Cauliflower March 19, 2012

Seedlings March 19, 2012

Seedlings March 25, 2012

They were doing really well and I thought I might just have the hang of this.  Before long they had outgrown the greenhouse and it was time to transplant them into pots.  All the while I was preparing my garden for the final transplant.  I’ve been working on this patch of my yard that we used to call the wheelbarrow garden.  I have another vegetable garden in a different area of my yard but I really wanted to utilize this space and grow some different things.  It was a LOT of work.  Removing the furniture was the easy part.  Removing the Black-eyed Susan that had taken over the entire section of the fence was pretty tough.  Once the area was clear, I was faced with preparing the ground.  It was covered in pavers and rocks that I had lovingly placed about 8 or 9 years ago.  For the past 2 months or so I’ve been painstakingly trying to get as many of the rocks out as I can, but I finally gave up and just decided I needed to just move forward.  Rocks are my friend.  Hopefully they’ll be my veggies’ friend too.

While I had the back-breaking job of removing rocks and transferring them to another planter, my hubby had the back-breaking job of trenching and irrigating the planter for me.

Trenching and Irrigating

Today I finally got the plants in the ground – those that survived anyway.  I wasn’t left with much from my early successful seedlings.  I purchased a few things from Wal-Mart and still have more to get for my other planter.  More about that planter in another post.

I found this great fishing crate at the Rose Bowl flea market on Mother’s Day.  My original plan was to use it to grow lettuce, and I specifically wanted the crate right where I put it.  However, my great friend Monique came by today and convinced me it would be a better home for my strawberries because of the amount of sun it would get each day.  Thankfully, I also bought a really cool smaller crate that would do well for the lettuce.  More about that planter later too.
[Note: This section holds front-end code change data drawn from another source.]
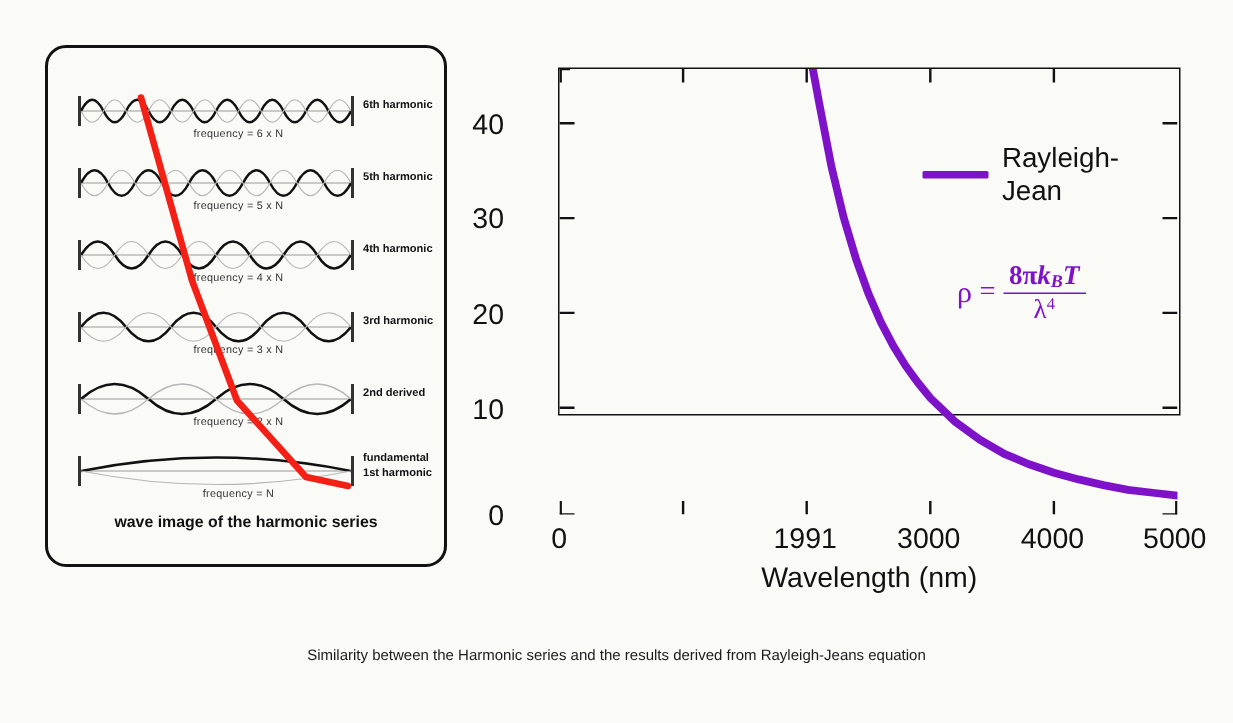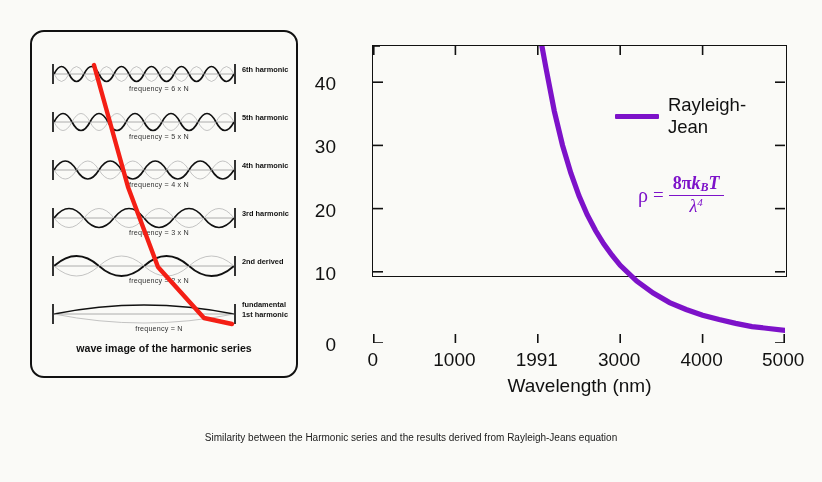--- a/index.html
+++ b/index.html
@@ -74,7 +74,7 @@
   .frac{display:inline-flex;flex-direction:column;align-items:center;line-height:1.05;}
   .frac .num{padding:0 4px 1px 4px;font-weight:bold;font-size:18px;white-space:nowrap;}
   .frac .bar{height:1.6px;background:#7d12c9;width:100%;}
-  .frac .den{padding:1px 4px 0 4px;font-size:18px;white-space:nowrap;font-style:italic;}
+  .frac .den{padding:1px 4px 0 4px;font-size:18px;white-space:nowrap;}
   .it{font-style:italic;}
   .sub{font-size:12px;vertical-align:-2px;font-style:italic;}
   .sup{font-size:11px;vertical-align:6px;}

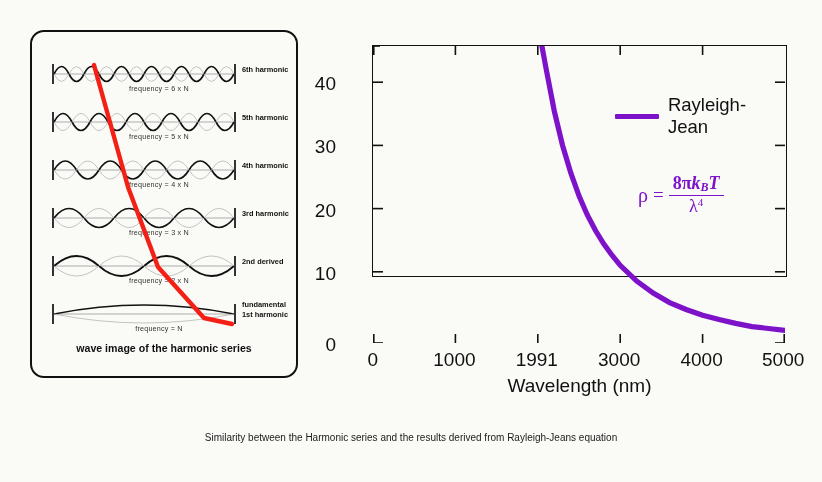--- a/index.html
+++ b/index.html
@@ -240,7 +240,6 @@
   <div class="ytick-label" style="top:66.2px;">40</div>
 
   <div class="xtick-label" style="left:52.8px;">0</div>
-  <div class="xtick-label" style="left:134.4px;">1000</div>
   <div class="xtick-label" style="left:216.8px;">1991</div>
   <div class="xtick-label" style="left:299.2px;">3000</div>
   <div class="xtick-label" style="left:381.6px;">4000</div>

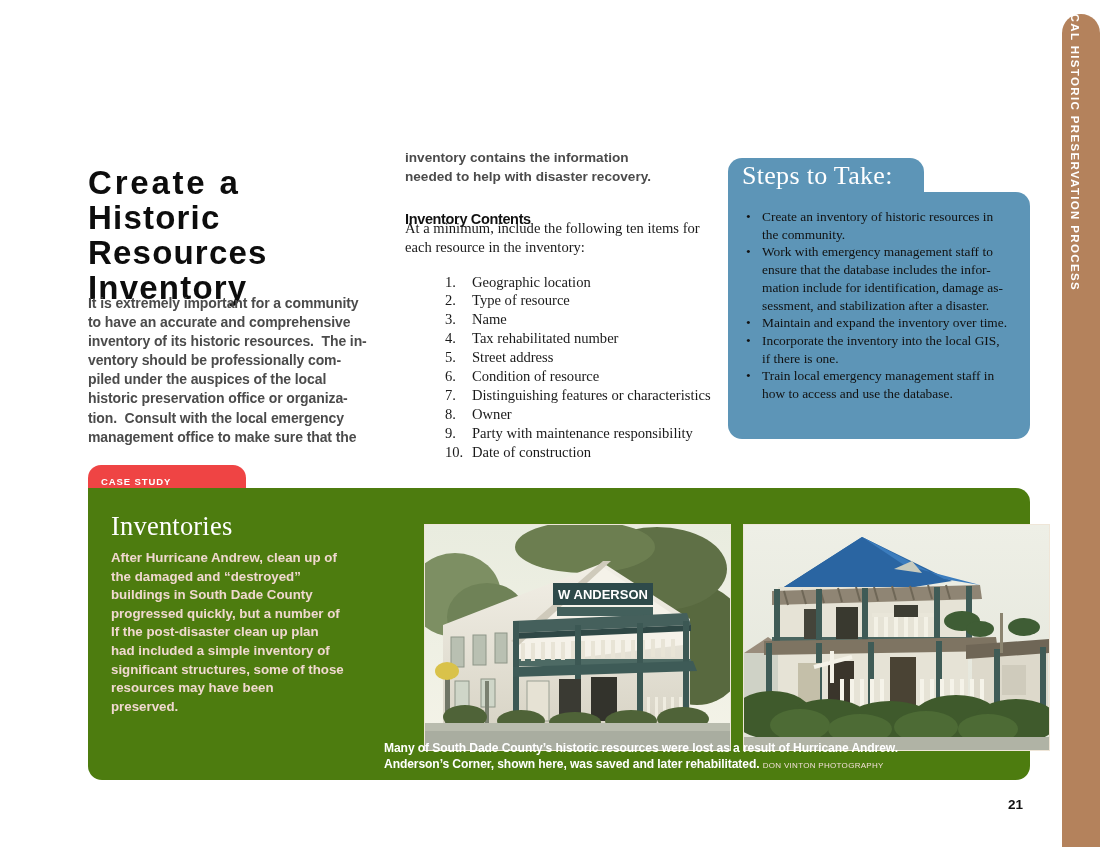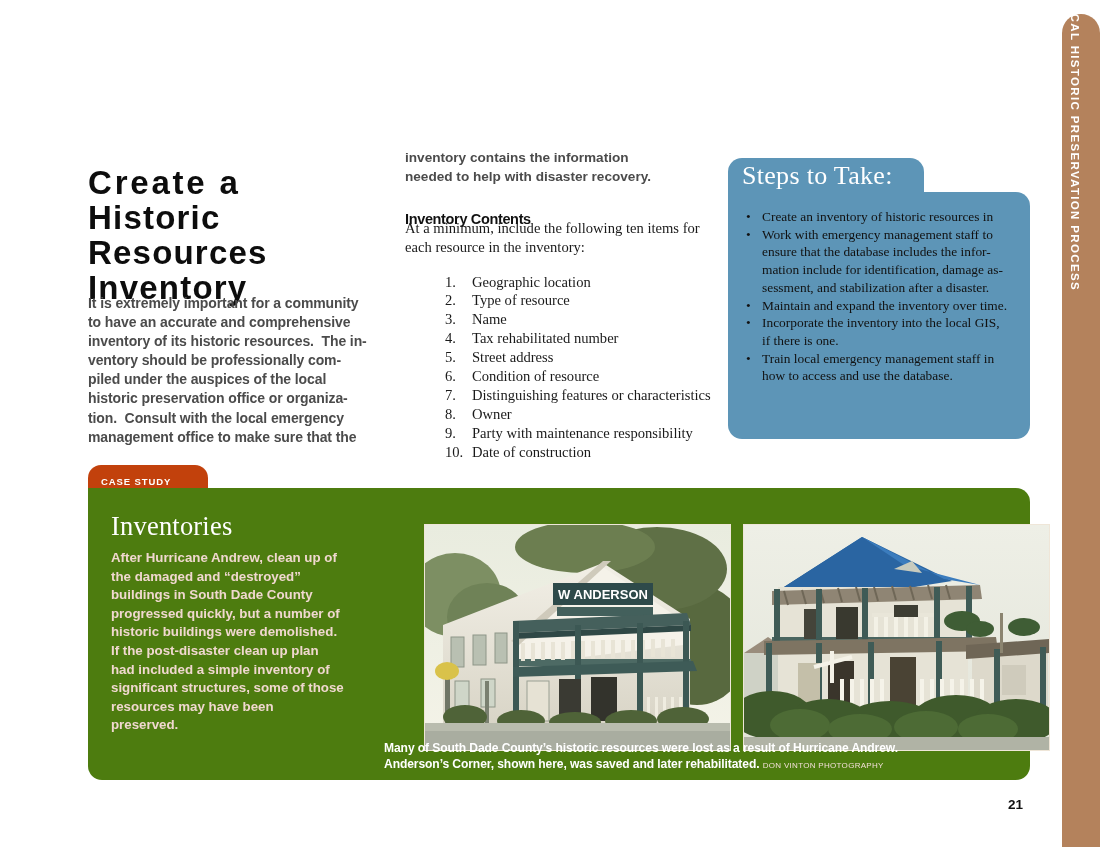--- a/index.html
+++ b/index.html
@@ -348,6 +348,7 @@
         <div class="sli">
           <span class="bul">•</span>
           <span class="ln">Create an inventory of historic resources in</span>
+          <span class="ln">the community.</span>
         </div>
         <div class="sli">
           <span class="bul">•</span>

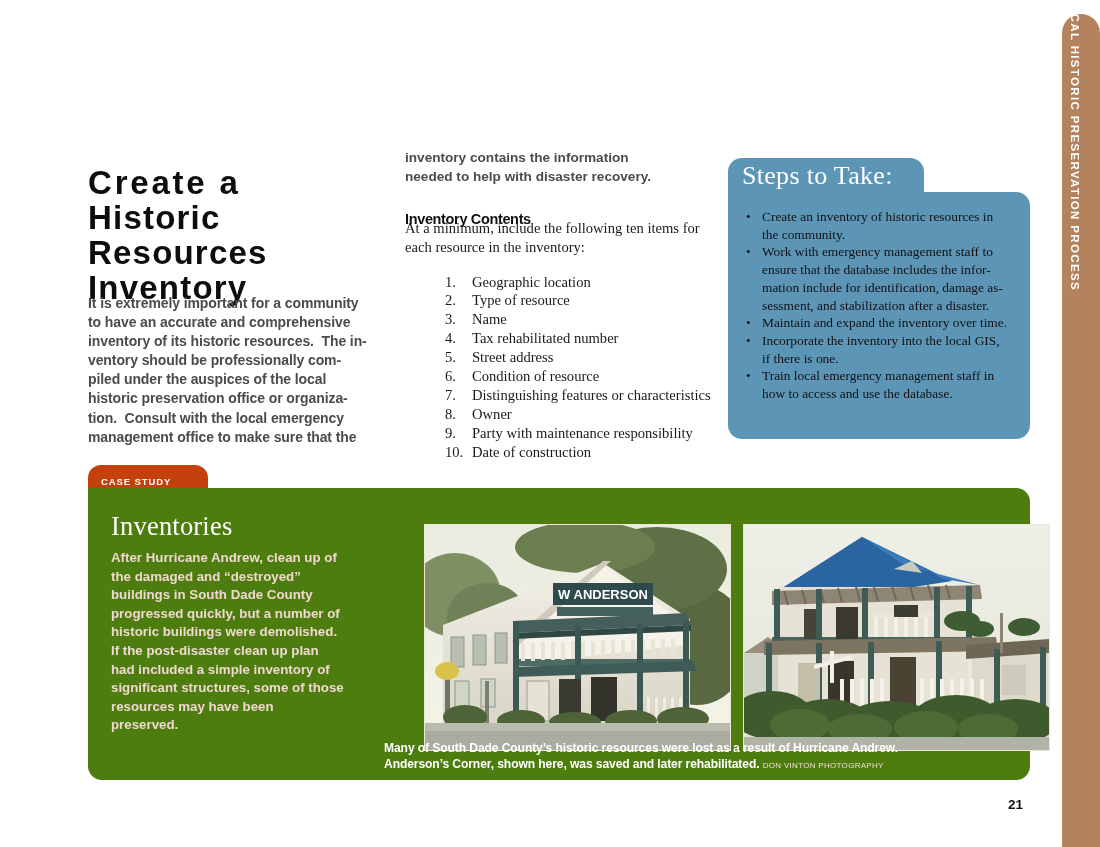--- a/index.html
+++ b/index.html
@@ -198,9 +198,10 @@
     top: 465px;
     width: 120px;
     height: 36px;
-    background: #c2410c;
+    background: #ef4444;
     border-top-left-radius: 13px;
     border-top-right-radius: 13px;
+    padding-left: 38px;
   }
   #case-tab-label {
     position: absolute;

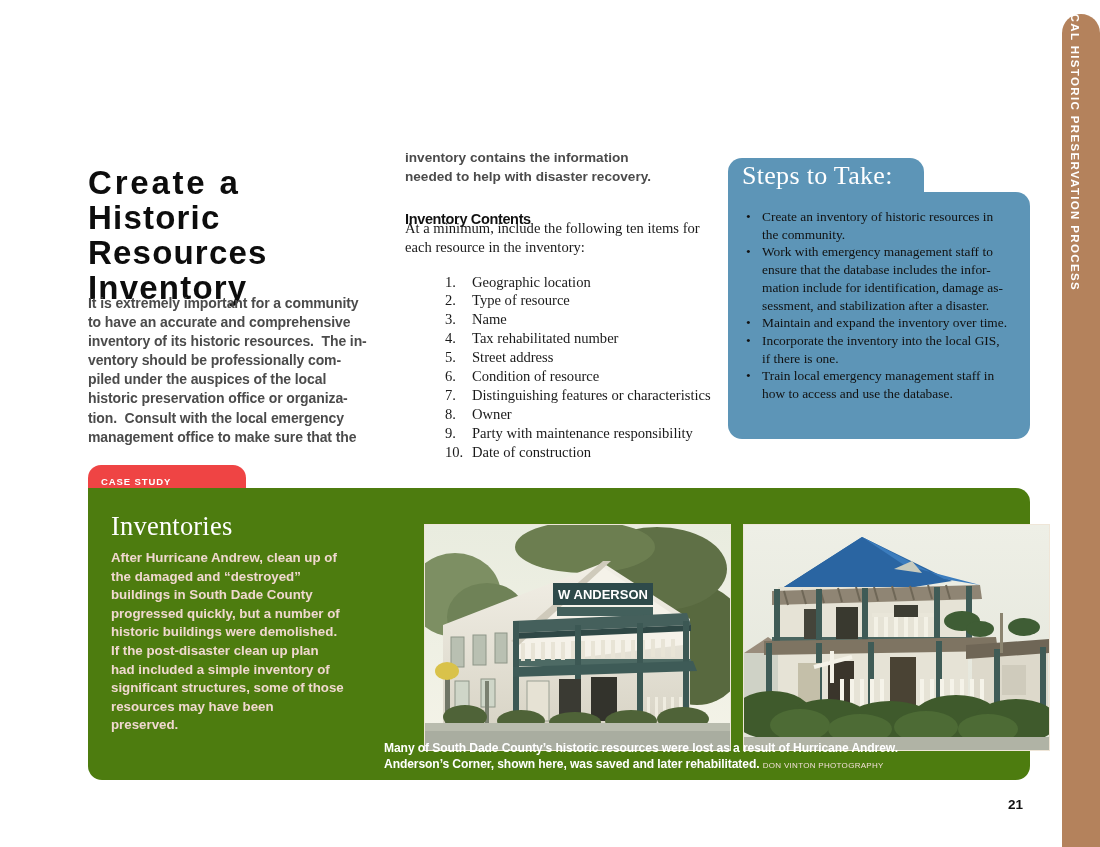--- a/index.html
+++ b/index.html
@@ -386,7 +386,6 @@
         <span class="ln">the damaged and “destroyed”</span>
         <span class="ln">buildings in South Dade County</span>
         <span class="ln">progressed quickly, but a number of</span>
-        <span class="ln">historic buildings were demolished.</span>
         <span class="ln">If the post-disaster clean up plan</span>
         <span class="ln">had included a simple inventory of</span>
         <span class="ln">significant structures, some of those</span>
Independent Fish Co., San Pedro, Ca.

Greg added a plywood bottom as a protective layer from the soil and I lined it with thick roofing paper and then weed barrier before filling it with soil and compost and then finally my strawberry plant.

Wheelbarrow Garden, April 2006

This is what the garden looked like about 6 years ago…needless to say the Black-eyed Susan had taken over the fence and everything else in its path.

Vegetable Garden, May 2012


I still have quite a bit to do but I’m happy with what we accomplished today.  Greg was digging holes and shoveling compost while I did the easy job; deciding what would go where and then placing them in the ground.  4 kinds of beans along the back fence, 2 kinds of peas along the right (not shown), 2 kinds of eggplant, cauliflower and strawberries in the crate.  I lined the edges of the garden with Marigolds not only because they’re friends to a vegetable garden (aphids don’t like them – which suits me fine because I don’t like aphids), but also because they’re so bright and cheerful.  While I type this, my back is aching and I’m tired, but it’s all good because we got so much done today.  Stuff I’ve been trying to do for over a month.  It was like the little engine that could.  I knew we’d get there eventually, but the pace was killing me.  I couldn’t have done it without the help of my Man and my friend, Monique.  And as a thank you, here’s where I plug both their blogs… and

Thanks for indulging me today.  My day was all I hoped it would be – I hope your day was as well.  Happy planting.